* Data for the task:
········

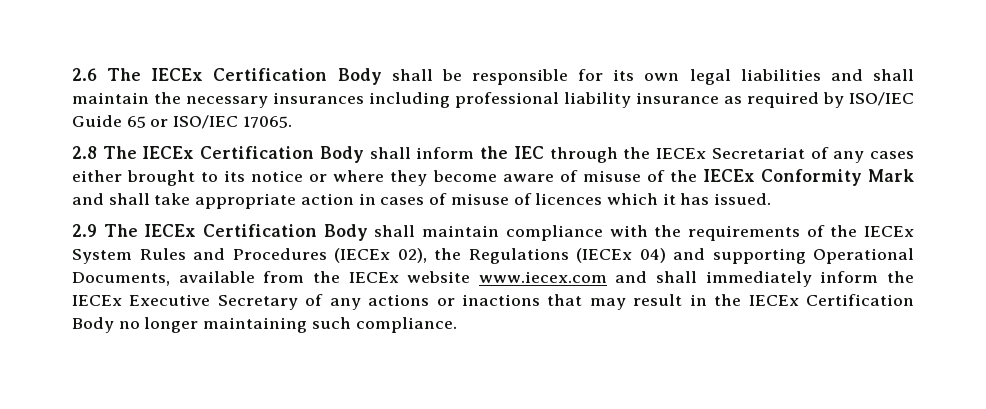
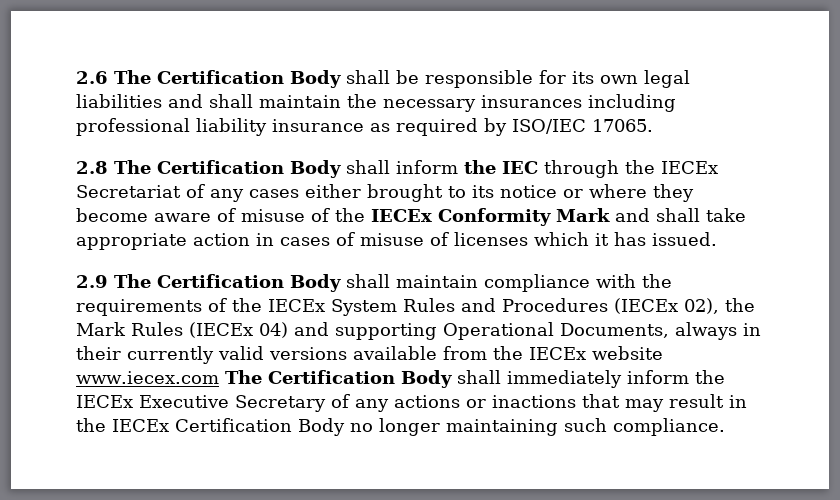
- 2.6 The IECEx Certification Body shall be responsible for its own legal liabilities and shall maintain the necessary insurances including professional liability insurance as required by ISO/IEC Guide 65 or ISO/IEC 17065.
+ 2.6 The Certification Body shall be responsible for its own legal liabilities and shall maintain the necessary insurances including professional liability insurance as required by ISO/IEC 17065.
- 2.8 The IECEx Certification Body shall inform the IEC through the IECEx Secretariat of any cases either brought to its notice or where they become aware of misuse of the IECEx Conformity Mark and shall take appropriate action in cases of misuse of licences which it has issued.
+ 2.8 The Certification Body shall inform the IEC through the IECEx Secretariat of any cases either brought to its notice or where they become aware of misuse of the IECEx Conformity Mark and shall take appropriate action in cases of misuse of licenses which it has issued.
- 2.9 The IECEx Certification Body shall maintain compliance with the requirements of the IECEx System Rules and Procedures (IECEx 02), the Regulations (IECEx 04) and supporting Operational Documents, available from the IECEx website www.iecex.com and shall immediately inform the IECEx Executive Secretary of any actions or inactions that may result in the IECEx Certification Body no longer maintaining such compliance.
+ 2.9 The Certification Body shall maintain compliance with the requirements of the IECEx System Rules and Procedures (IECEx 02), the Mark Rules (IECEx 04) and supporting Operational Documents, always in their currently valid versions available from the IECEx website www.iecex.com The Certification Body shall immediately inform the IECEx Executive Secretary of any actions or inactions that may result in the IECEx Certification Body no longer maintaining such compliance.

········

* Exercise brief: Would you please copy every line from the listing above that contains the word "aware"?

* Answer below:
- 2.8 The IECEx Certification Body shall inform the IEC through the IECEx Secretariat of any cases either brought to its notice or where they become aware of misuse of the IECEx Conformity Mark and shall take appropriate action in cases of misuse of licences which it has issued.
+ 2.8 The Certification Body shall inform the IEC through the IECEx Secretariat of any cases either brought to its notice or where they become aware of misuse of the IECEx Conformity Mark and shall take appropriate action in cases of misuse of licenses which it has issued.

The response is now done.